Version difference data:

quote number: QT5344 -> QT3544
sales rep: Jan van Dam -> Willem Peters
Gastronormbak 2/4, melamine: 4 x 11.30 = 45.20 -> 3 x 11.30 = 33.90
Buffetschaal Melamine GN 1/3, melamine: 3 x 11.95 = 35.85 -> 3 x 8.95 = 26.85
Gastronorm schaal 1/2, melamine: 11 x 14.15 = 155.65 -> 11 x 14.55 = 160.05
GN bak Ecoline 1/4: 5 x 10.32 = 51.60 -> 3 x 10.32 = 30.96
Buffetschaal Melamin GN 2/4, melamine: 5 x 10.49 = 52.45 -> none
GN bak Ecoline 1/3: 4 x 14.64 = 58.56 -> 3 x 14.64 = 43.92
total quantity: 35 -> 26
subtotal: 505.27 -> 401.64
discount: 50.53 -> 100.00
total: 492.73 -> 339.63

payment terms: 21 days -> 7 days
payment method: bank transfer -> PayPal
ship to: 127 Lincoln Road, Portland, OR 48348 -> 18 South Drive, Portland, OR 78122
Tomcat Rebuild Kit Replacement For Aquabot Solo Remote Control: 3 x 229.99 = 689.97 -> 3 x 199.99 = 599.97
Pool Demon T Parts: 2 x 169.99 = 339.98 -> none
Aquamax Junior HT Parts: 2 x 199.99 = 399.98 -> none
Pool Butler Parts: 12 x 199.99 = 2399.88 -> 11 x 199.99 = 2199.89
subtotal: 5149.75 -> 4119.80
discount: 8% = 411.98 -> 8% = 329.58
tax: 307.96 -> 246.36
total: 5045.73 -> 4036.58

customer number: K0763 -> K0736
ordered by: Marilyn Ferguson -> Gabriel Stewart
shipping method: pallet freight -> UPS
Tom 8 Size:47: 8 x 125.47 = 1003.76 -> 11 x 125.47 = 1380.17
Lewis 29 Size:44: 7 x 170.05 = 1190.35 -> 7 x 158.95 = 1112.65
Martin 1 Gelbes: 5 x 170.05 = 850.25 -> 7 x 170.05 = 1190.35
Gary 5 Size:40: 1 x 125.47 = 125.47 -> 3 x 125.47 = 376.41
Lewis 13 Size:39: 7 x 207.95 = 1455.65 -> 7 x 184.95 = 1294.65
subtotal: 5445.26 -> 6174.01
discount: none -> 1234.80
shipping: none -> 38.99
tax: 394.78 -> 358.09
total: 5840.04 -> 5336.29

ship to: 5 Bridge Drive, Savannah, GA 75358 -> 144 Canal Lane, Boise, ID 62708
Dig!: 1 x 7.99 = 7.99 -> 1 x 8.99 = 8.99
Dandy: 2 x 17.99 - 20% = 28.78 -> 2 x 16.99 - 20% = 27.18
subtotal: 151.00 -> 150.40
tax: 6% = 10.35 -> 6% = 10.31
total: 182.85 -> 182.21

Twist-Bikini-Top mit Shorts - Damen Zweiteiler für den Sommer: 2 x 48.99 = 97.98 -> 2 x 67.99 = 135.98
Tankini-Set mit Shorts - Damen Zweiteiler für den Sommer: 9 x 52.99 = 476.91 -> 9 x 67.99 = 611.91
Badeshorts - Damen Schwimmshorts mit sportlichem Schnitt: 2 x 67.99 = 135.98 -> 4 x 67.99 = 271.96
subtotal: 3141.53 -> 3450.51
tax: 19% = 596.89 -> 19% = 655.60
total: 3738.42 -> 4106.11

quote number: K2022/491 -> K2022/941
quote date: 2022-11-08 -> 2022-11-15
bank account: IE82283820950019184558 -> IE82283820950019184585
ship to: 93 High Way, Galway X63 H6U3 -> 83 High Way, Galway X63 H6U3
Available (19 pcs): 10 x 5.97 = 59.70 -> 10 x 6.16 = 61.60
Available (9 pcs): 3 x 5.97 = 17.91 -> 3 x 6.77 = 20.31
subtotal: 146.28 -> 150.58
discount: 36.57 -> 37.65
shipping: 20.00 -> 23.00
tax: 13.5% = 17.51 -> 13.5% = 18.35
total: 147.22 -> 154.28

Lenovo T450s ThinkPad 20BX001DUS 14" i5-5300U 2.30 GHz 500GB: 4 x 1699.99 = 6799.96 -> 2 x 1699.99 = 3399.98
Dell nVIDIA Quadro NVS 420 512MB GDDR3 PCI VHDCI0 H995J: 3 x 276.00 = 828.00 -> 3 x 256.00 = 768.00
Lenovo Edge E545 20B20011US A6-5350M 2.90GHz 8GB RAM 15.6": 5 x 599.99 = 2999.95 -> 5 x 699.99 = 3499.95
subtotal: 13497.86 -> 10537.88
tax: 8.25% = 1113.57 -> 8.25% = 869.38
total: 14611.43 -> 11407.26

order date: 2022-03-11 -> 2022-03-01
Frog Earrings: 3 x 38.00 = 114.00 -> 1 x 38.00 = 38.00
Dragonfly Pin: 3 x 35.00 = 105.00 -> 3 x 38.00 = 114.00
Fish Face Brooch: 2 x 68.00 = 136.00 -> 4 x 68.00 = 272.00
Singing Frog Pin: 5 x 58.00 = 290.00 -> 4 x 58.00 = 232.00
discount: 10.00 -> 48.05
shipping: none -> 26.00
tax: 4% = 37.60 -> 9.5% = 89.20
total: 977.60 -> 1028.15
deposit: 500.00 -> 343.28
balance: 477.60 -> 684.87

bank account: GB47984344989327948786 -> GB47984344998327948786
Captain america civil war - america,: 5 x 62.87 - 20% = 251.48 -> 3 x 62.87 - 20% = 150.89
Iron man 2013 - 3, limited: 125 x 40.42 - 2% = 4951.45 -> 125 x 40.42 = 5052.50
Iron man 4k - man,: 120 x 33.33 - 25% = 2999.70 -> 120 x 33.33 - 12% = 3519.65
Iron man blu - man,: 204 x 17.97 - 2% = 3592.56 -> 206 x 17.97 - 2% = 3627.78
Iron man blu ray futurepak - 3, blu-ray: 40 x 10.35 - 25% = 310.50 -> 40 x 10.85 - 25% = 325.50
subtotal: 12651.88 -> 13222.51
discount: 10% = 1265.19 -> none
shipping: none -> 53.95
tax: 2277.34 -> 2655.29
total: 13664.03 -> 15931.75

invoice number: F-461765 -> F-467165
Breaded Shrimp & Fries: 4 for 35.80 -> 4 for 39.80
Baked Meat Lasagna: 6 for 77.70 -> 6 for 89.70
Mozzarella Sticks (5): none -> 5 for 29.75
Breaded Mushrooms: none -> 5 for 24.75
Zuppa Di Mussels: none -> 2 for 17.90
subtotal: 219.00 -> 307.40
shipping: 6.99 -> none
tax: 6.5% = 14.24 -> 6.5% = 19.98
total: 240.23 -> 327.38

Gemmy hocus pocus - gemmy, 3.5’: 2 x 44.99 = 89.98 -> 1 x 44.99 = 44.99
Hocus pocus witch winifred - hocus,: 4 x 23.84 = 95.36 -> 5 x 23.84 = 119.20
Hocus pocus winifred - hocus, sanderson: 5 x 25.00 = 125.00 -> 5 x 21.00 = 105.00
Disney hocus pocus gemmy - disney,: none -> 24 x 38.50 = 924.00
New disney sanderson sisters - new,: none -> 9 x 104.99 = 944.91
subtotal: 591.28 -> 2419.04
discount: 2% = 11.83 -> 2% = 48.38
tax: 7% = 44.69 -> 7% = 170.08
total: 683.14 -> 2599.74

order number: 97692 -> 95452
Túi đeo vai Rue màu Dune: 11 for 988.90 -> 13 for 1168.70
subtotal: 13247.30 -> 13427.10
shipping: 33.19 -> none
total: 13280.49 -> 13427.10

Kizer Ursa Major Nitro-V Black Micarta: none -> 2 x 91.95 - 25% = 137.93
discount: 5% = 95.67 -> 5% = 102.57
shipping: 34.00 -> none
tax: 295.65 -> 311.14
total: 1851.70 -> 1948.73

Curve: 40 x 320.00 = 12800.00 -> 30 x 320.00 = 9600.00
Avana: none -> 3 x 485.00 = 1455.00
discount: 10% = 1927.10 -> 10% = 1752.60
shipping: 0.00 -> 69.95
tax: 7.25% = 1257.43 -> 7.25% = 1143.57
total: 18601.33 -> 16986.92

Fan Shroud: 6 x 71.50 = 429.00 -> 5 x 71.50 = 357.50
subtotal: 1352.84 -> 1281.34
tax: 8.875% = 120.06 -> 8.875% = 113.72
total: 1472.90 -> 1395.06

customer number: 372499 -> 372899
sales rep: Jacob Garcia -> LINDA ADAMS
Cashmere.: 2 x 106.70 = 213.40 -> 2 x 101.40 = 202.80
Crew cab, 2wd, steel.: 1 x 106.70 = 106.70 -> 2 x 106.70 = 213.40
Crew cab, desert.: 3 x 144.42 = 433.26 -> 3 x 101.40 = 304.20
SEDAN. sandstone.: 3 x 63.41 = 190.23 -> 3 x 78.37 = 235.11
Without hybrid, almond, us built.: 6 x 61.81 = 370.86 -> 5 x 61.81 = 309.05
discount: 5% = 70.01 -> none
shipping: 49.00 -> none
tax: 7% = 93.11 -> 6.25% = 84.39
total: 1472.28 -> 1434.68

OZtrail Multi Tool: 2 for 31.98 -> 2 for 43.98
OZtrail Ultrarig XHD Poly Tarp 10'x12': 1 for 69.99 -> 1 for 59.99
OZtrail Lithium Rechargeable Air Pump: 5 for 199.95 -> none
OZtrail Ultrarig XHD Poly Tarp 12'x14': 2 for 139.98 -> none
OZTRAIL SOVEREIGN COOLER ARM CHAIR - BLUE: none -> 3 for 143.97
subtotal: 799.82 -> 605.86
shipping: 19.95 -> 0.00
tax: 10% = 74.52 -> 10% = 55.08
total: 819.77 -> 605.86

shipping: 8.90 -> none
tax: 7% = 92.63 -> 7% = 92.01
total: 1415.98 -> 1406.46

**Your goal:** I'd like an exact copy of the lines above, from the very first one through the line that contains "Aquamax Junior HT", with nothing else added.

**Task output:**
quote number: QT5344 -> QT3544
sales rep: Jan van Dam -> Willem Peters
Gastronormbak 2/4, melamine: 4 x 11.30 = 45.20 -> 3 x 11.30 = 33.90
Buffetschaal Melamine GN 1/3, melamine: 3 x 11.95 = 35.85 -> 3 x 8.95 = 26.85
Gastronorm schaal 1/2, melamine: 11 x 14.15 = 155.65 -> 11 x 14.55 = 160.05
GN bak Ecoline 1/4: 5 x 10.32 = 51.60 -> 3 x 10.32 = 30.96
Buffetschaal Melamin GN 2/4, melamine: 5 x 10.49 = 52.45 -> none
GN bak Ecoline 1/3: 4 x 14.64 = 58.56 -> 3 x 14.64 = 43.92
total quantity: 35 -> 26
subtotal: 505.27 -> 401.64
discount: 50.53 -> 100.00
total: 492.73 -> 339.63

payment terms: 21 days -> 7 days
payment method: bank transfer -> PayPal
ship to: 127 Lincoln Road, Portland, OR 48348 -> 18 South Drive, Portland, OR 78122
Tomcat Rebuild Kit Replacement For Aquabot Solo Remote Control: 3 x 229.99 = 689.97 -> 3 x 199.99 = 599.97
Pool Demon T Parts: 2 x 169.99 = 339.98 -> none
Aquamax Junior HT Parts: 2 x 199.99 = 399.98 -> none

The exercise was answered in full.